----- Data for the task

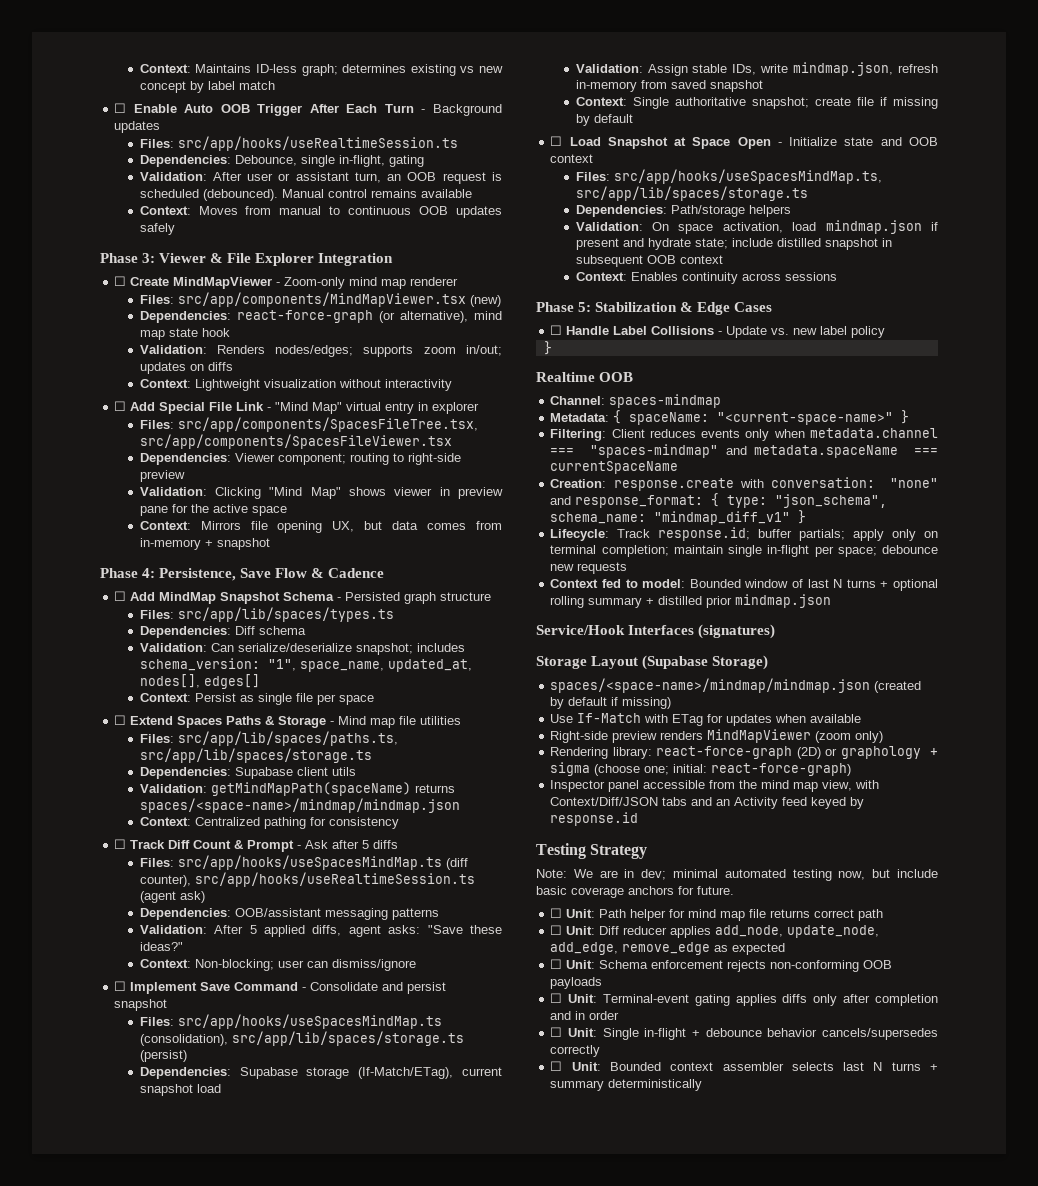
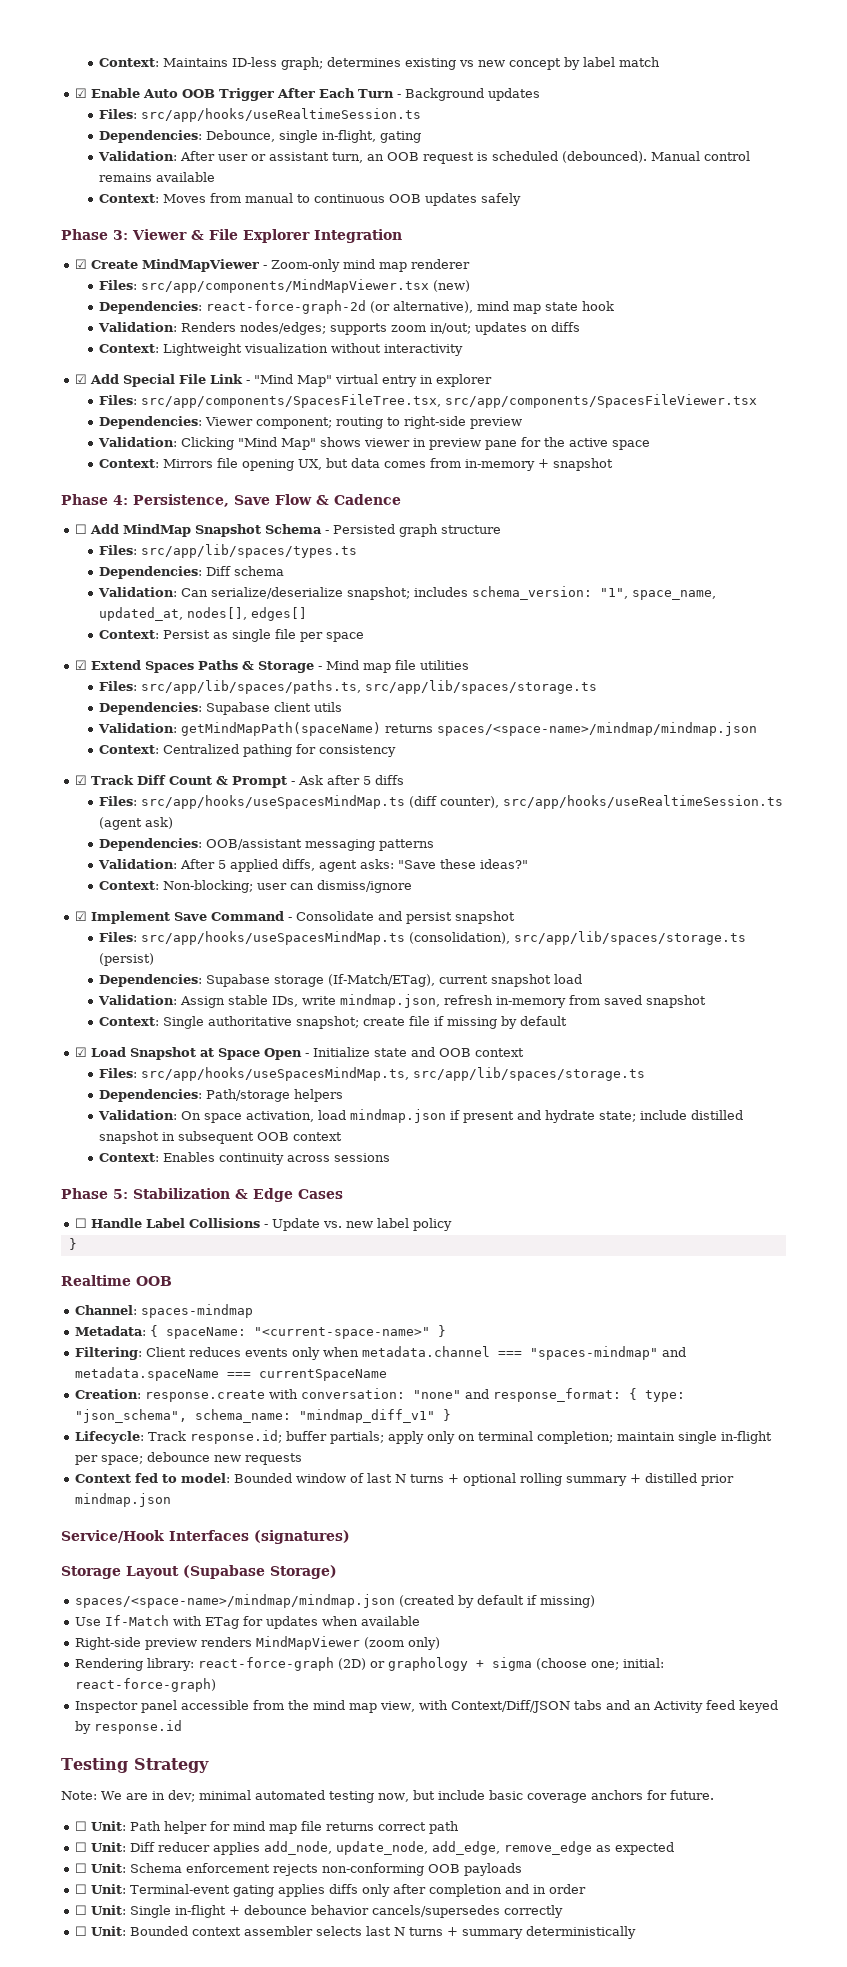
- ☐ Enable Auto OOB Trigger After Each Turn - Background updates
+ ☑ Enable Auto OOB Trigger After Each Turn - Background updates
- ☐ Create MindMapViewer - Zoom-only mind map renderer
+ ☑ Create MindMapViewer - Zoom-only mind map renderer
- Dependencies: react-force-graph (or alternative), mind map state hook
+ Dependencies: react-force-graph-2d (or alternative), mind map state hook
- ☐ Add Special File Link - "Mind Map" virtual entry in explorer
+ ☑ Add Special File Link - "Mind Map" virtual entry in explorer
- ☐ Extend Spaces Paths & Storage - Mind map file utilities
+ ☑ Extend Spaces Paths & Storage - Mind map file utilities
- ☐ Track Diff Count & Prompt - Ask after 5 diffs
+ ☑ Track Diff Count & Prompt - Ask after 5 diffs
- ☐ Implement Save Command - Consolidate and persist snapshot
+ ☑ Implement Save Command - Consolidate and persist snapshot
- ☐ Load Snapshot at Space Open - Initialize state and OOB context
+ ☑ Load Snapshot at Space Open - Initialize state and OOB context

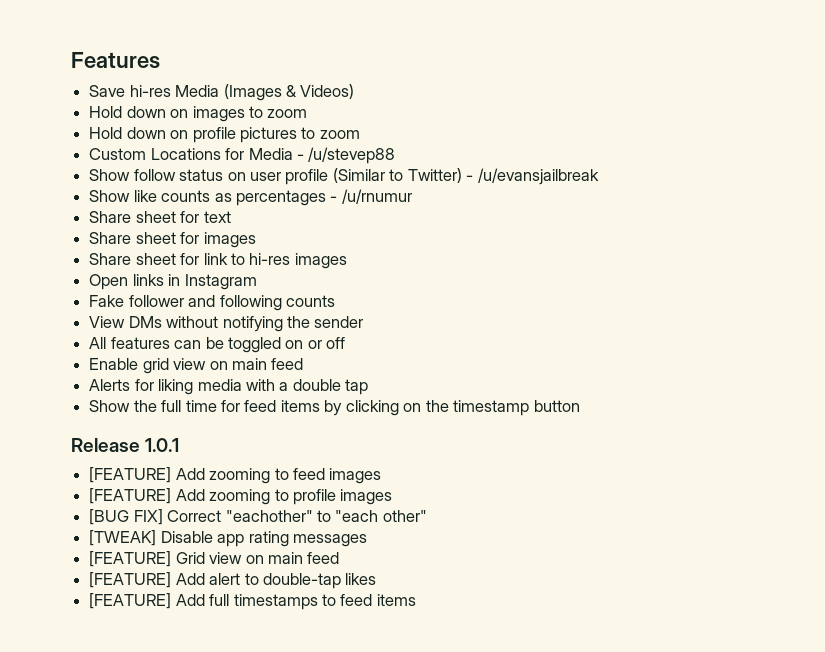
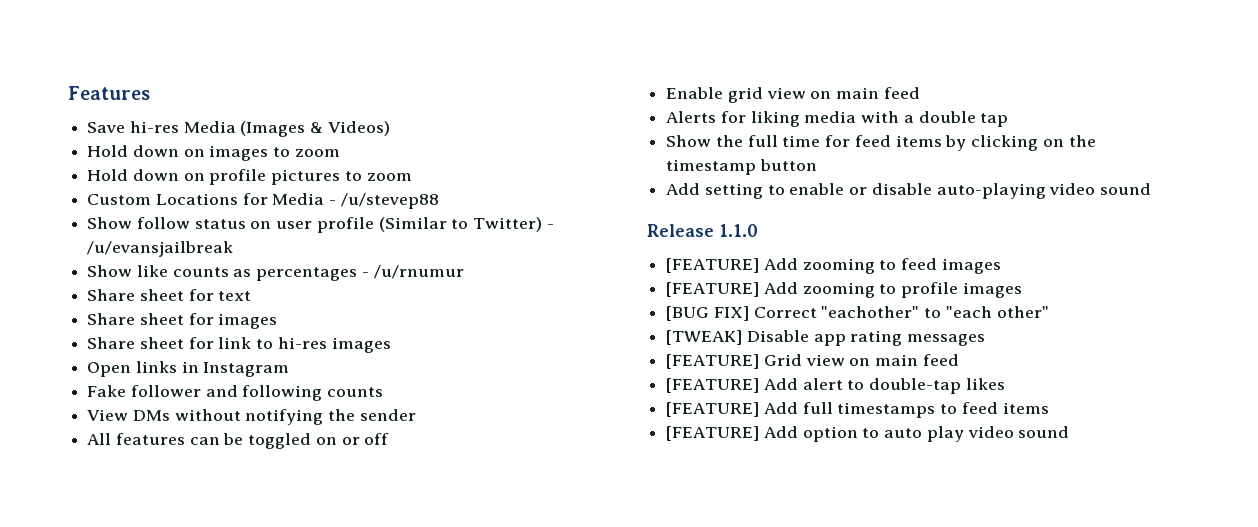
+ Add setting to enable or disable auto-playing video sound
- Release 1.0.1
+ Release 1.1.0
+ [FEATURE] Add option to auto play video sound

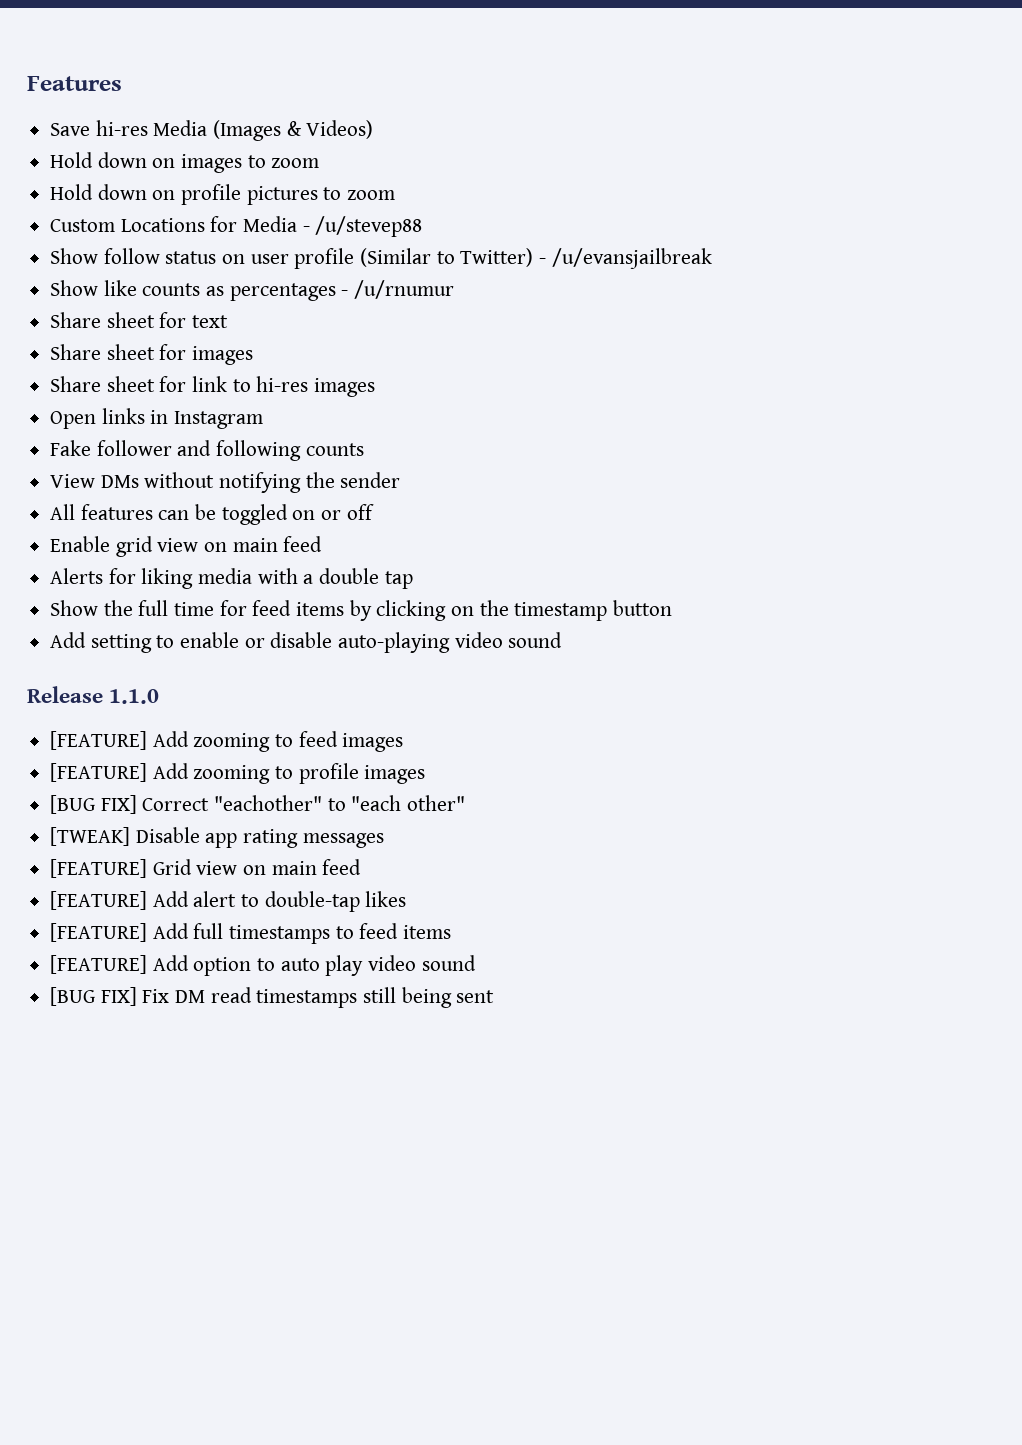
+ [BUG FIX] Fix DM read timestamps still being sent

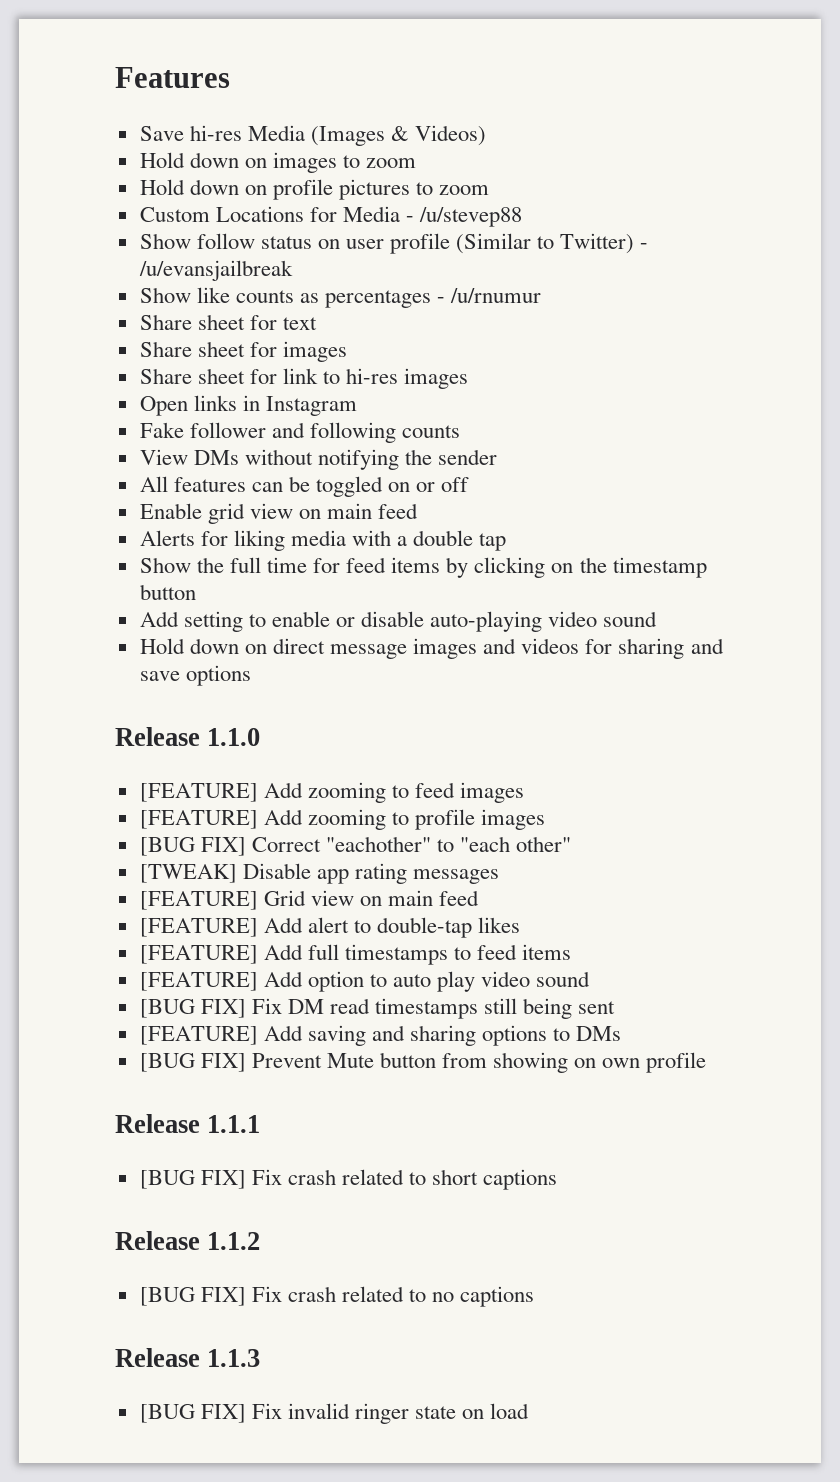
+ Hold down on direct message images and videos for sharing and save options
+ [FEATURE] Add saving and sharing options to DMs
+ [BUG FIX] Prevent Mute button from showing on own profile
+ Release 1.1.1
+ [BUG FIX] Fix crash related to short captions
+ Release 1.1.2
+ [BUG FIX] Fix crash related to no captions
+ Release 1.1.3
+ [BUG FIX] Fix invalid ringer state on load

----------

A copy of each line above that holds the word "Open" is the expected answer.

:: Response area ::
- ☐ Load Snapshot at Space Open - Initialize state and OOB context
+ ☑ Load Snapshot at Space Open - Initialize state and OOB context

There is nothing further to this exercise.